[Revision tracking records]
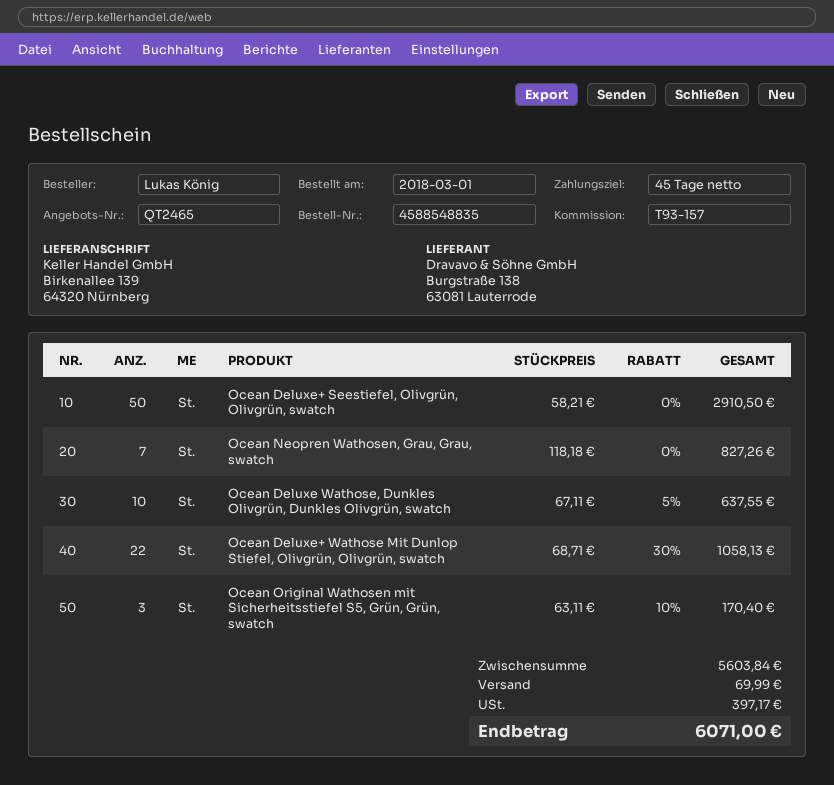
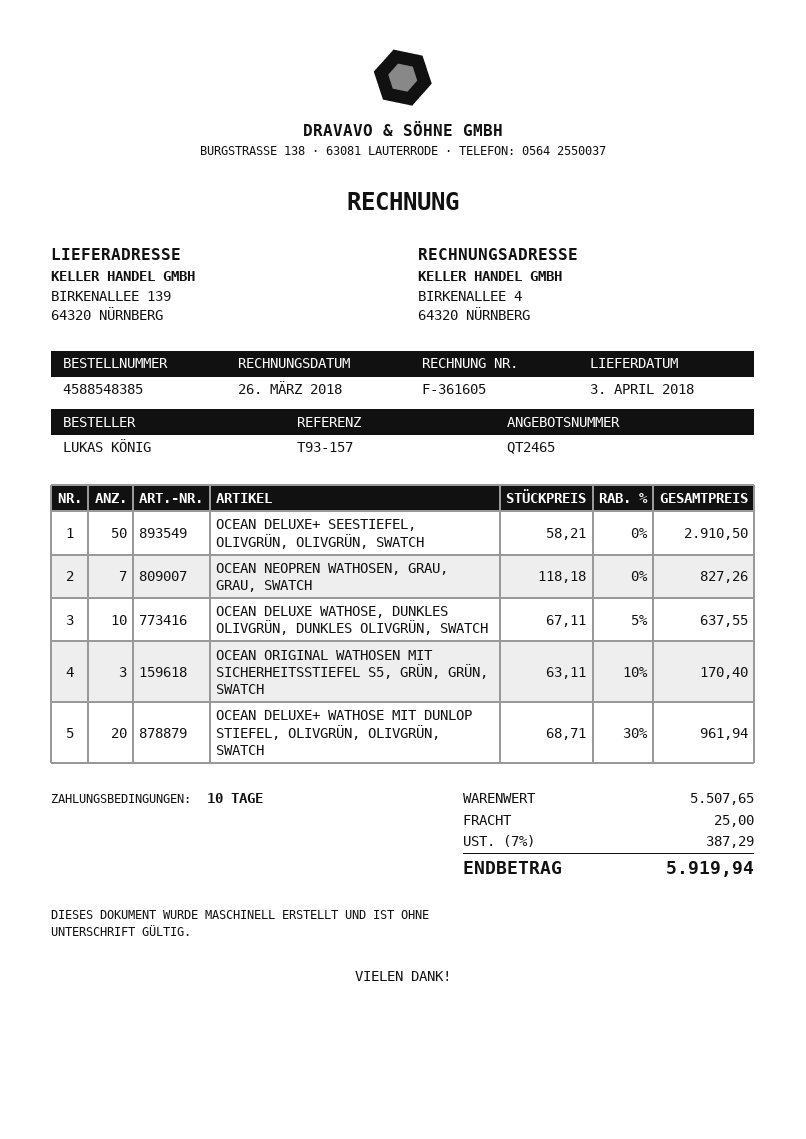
order number: 4588548835 -> 4588548385
payment terms: 45 days -> 10 days
Ocean Deluxe+ Wathose Mit Dunlop Stiefel, Olivgrün, Olivgrün, swatch: 22 x 68.71 - 30% = 1058.13 -> 20 x 68.71 - 30% = 961.94
subtotal: 5603.84 -> 5507.65
shipping: 69.99 -> 25.00
tax: 397.17 -> 387.29
total: 6071.00 -> 5919.94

- **Try it**:
This exercise asks for an exact repeat of the lines from the one holding "shipping: 69.99 -> 25.00" through the end of the data above.

- **Answer box**:
shipping: 69.99 -> 25.00
tax: 397.17 -> 387.29
total: 6071.00 -> 5919.94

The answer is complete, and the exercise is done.